Putin Now Following the Path of Milošević, von Eggert Says

Paul Goble

            Staunton, July 23 – For most of his 20 years in power, Vladimir Putin has “avoided openly nationalistic rhetoric,” Konstantin von Eggert says; but now, when talking about Ukraine, the Kremlin leader “sounds ever more like Slobodan Milošević at the end of the 1980s and beginning of the 1990s.”

            According to the Russian commentator, “the Serbian dictator liked to talk about the need for achieving the unity of the divided Serbs who were repressed by other peoples,” language that lay behind the wars in the former Yugoslavia and acts of genocide by the Serbs against others (

            Given that history, Putin’s shift is disturbing because it suggests he is more than willing to play a similar nationalistic card with regard to ethnic Russians who are citizens of Ukraine and launch an expanded military effort there, something that if cast in such ethnic terms will likely result in similar kinds of communal violence.

            There appear to be two reasons why the Kremlin leader is talking like this now, von Eggert says.
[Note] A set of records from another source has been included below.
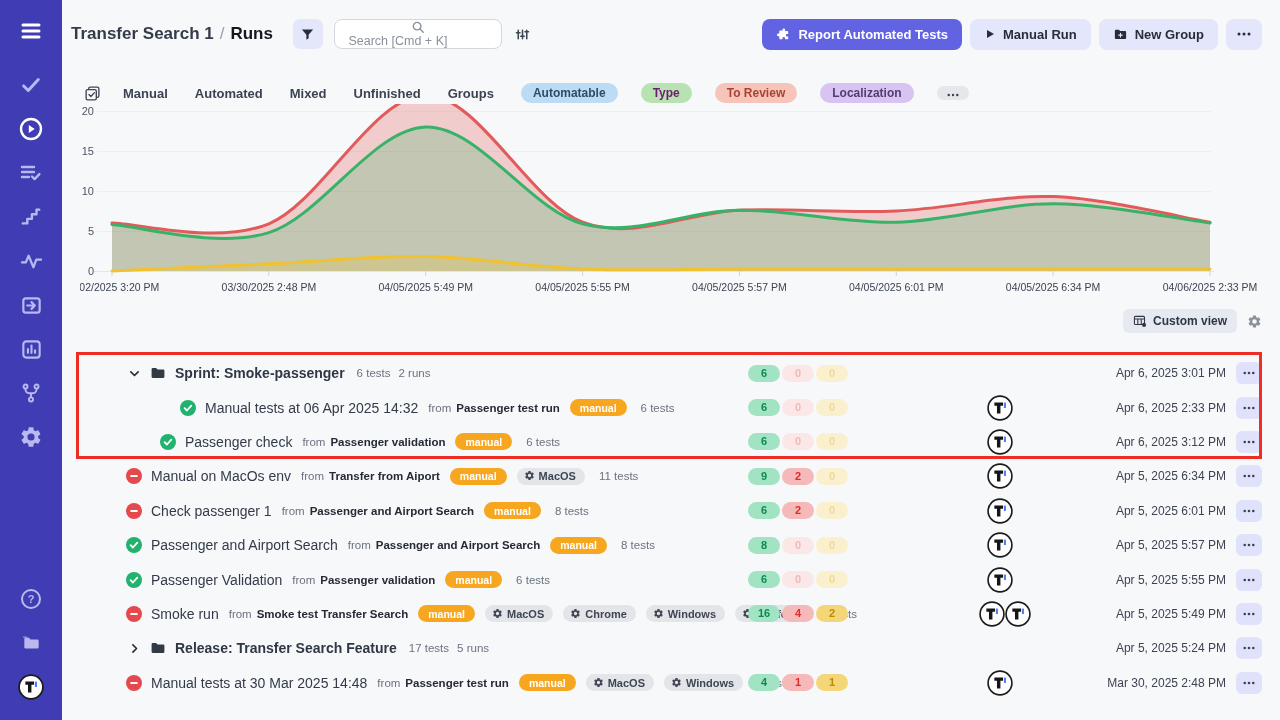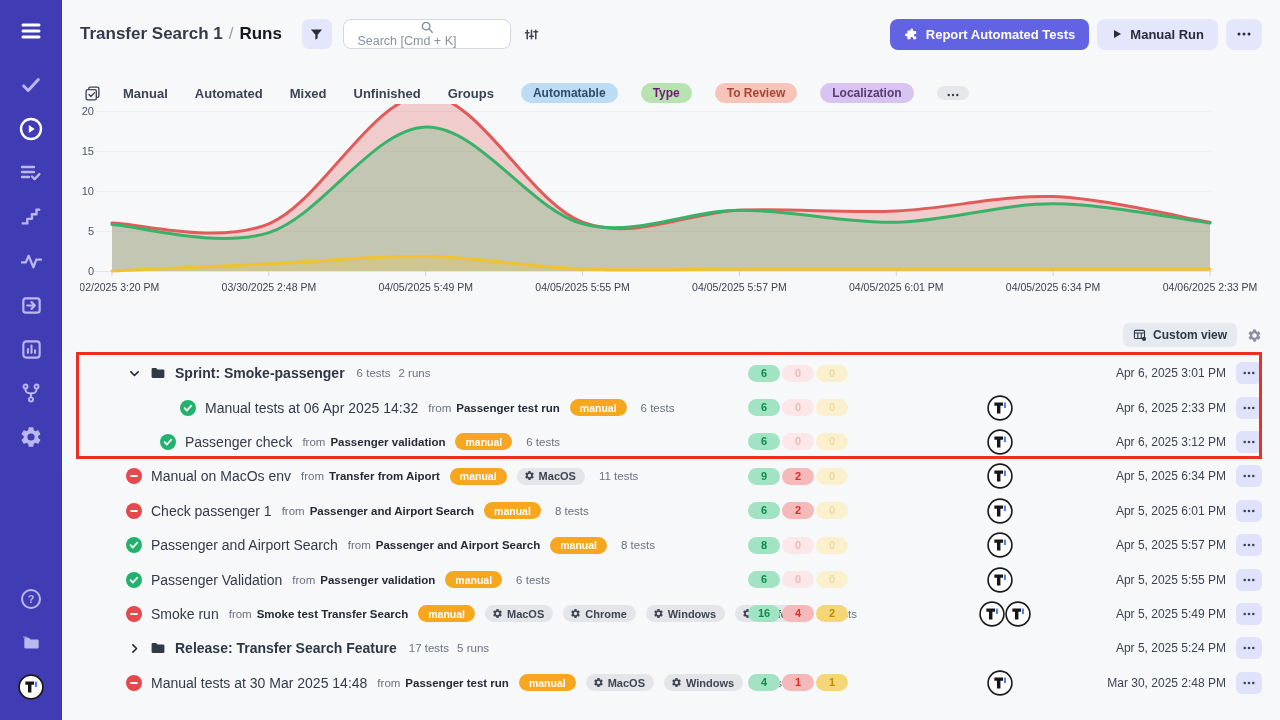--- a/index.html
+++ b/index.html
@@ -14,7 +14,7 @@
   .side-icon svg { display:block; }
 
   
-  .header { position:absolute; left:80px; top:18px; right:18px; height:32px; display:flex; align-items:center; }
+  .header { position:absolute; left:71px; top:18px; right:18px; height:32px; display:flex; align-items:center; }
   .page-title { font-size:17px; font-weight:bold; color:#353c49; white-space:nowrap; }
   .page-title .sep { color:#9aa1ac; font-weight:normal; padding:0 6px; }
   .page-title .runs { color:#14181f; }

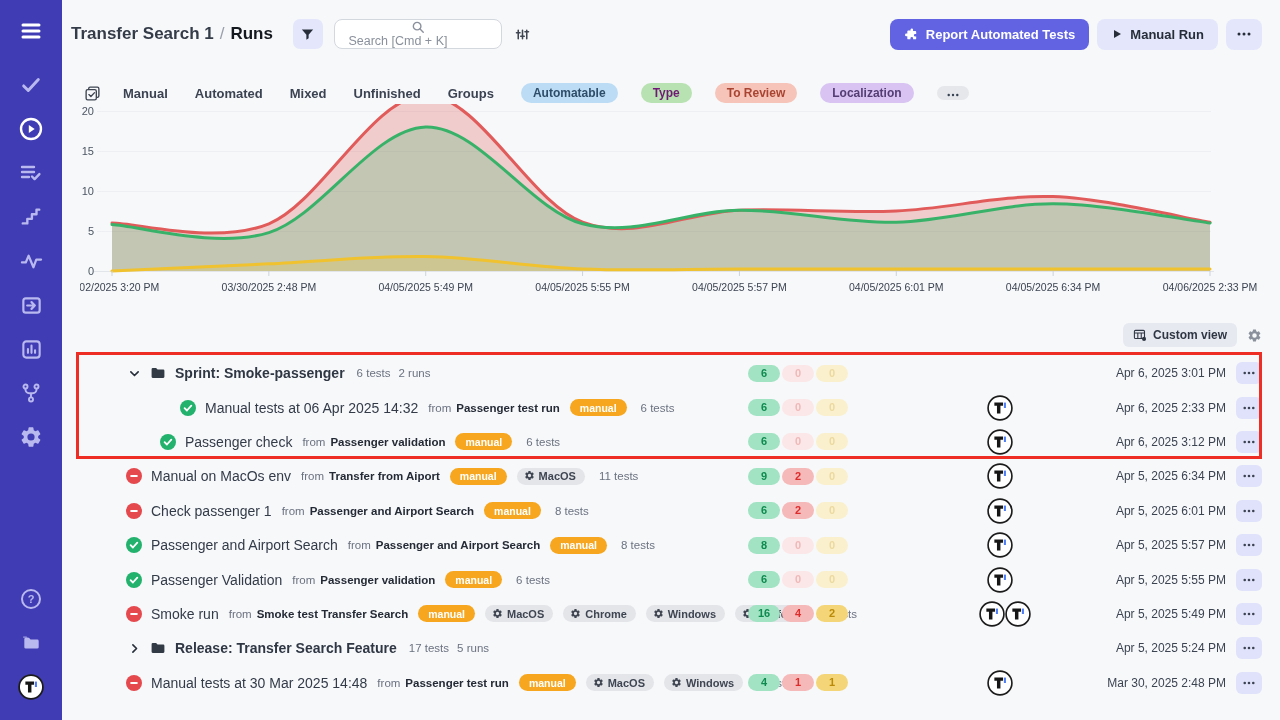--- a/index.html
+++ b/index.html
@@ -199,6 +199,15 @@
           </svg>
         </span>
       <span>Manual Run</span>
+    </button>
+    <button class="btn btn-light">
+      <span style="display:flex;">
+          <svg width="15" height="15" viewBox="0 0 24 24" fill="currentColor">
+            <path d="M3 6a1.5 1.5 0 0 1 1.5-1.5h5l2 2h8A1.5 1.5 0 0 1 21 8v9.5a1.5 1.5 0 0 1-1.5 1.5h-15A1.5 1.5 0 0 1 3 17.5z"></path>
+            <path d="M12 10.2v5.6M9.2 13h5.6" stroke="#e4e6fb" stroke-width="1.8" stroke-linecap="round"></path>
+          </svg>
+        </span>
+      <span>New Group</span>
     </button>
     <button class="btn btn-light btn-more">
       <span style="display:flex;">

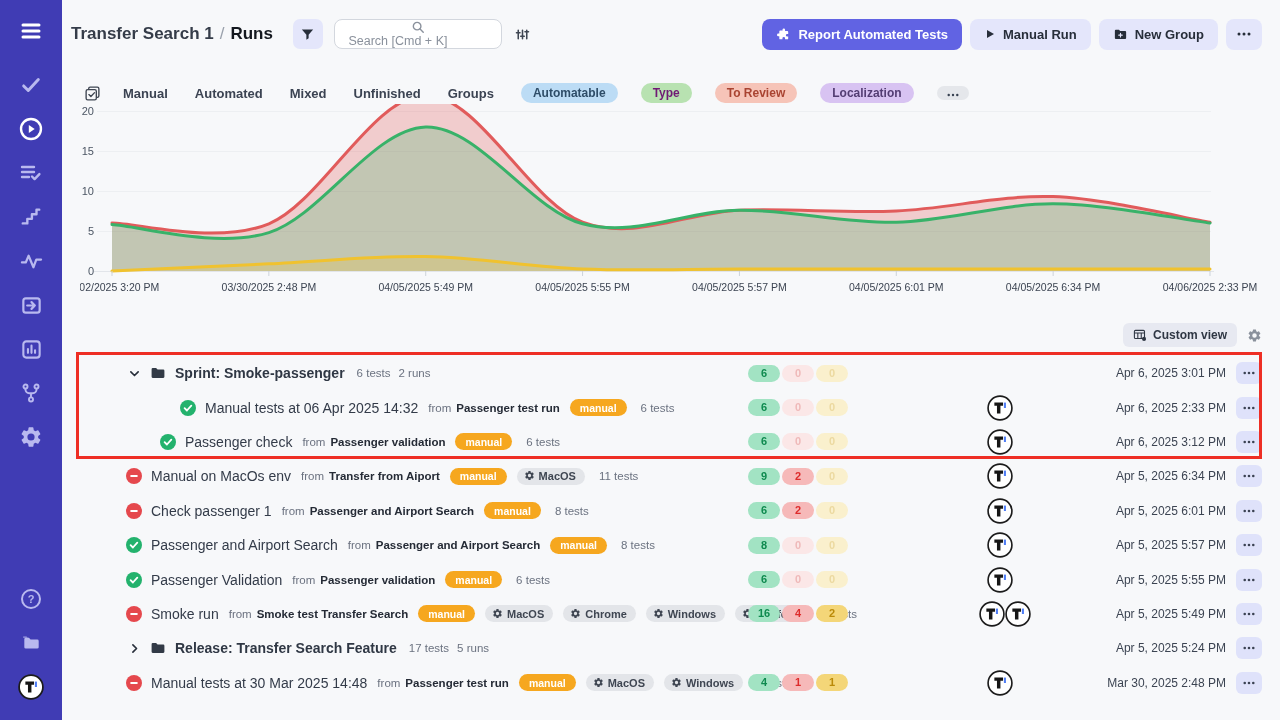--- a/index.html
+++ b/index.html
@@ -41,7 +41,7 @@
   .chart-wrap svg { display:block; }
 
   
-  .viewrow { position:absolute; top:322px; right:18px; height:26px; display:flex; align-items:center; gap:10px; }
+  .viewrow { position:absolute; top:308px; right:18px; height:26px; display:flex; align-items:center; gap:10px; }
   .custom-view-btn { height:24px; background:#e7e9f1; border:none; border-radius:6px; font-size:12px; font-weight:bold; color:#2f3744; display:flex; align-items:center; gap:6px; padding:0 10px; cursor:pointer; font-family:"Liberation Sans",sans-serif; }
   .view-gear { background:none; border:none; color:#8a919c; display:flex; cursor:pointer; }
On the one hand, Putin is reasonably worried that a Dutch court will name him and Russian defense minister Sergey Shoygu as unindicted co-conspirators in the downing of the Malaysian jetliner.

            That is why the issue of that disaster is so prominently part of Moscow’ suit against Ukraine in the European Human Rights Court.

            And on the other, Putin has been emboldened by the decision of the US and Germany not to oppose Northstream-2, a decision made without the participation of Kyiv and thus, from his point of view, an indication that the West is moving at least implicitly toward “a Yalta-2” arrangement in the east.

            By raising the specter of violence in Ukraine, Putin thus puts additional pressure on Western governments to defer to him on what he wants as a recognized Russian sphere of influence including Ukraine. That is because his nationalistic and militarist language suggest that efforts to oppose Moscow would be prohibitively costly.

            But it remains an open question whether the West will agree, especially as many in Western capitals have not forgotten what its initial failure to stand up to Milošević led to in the Balkans.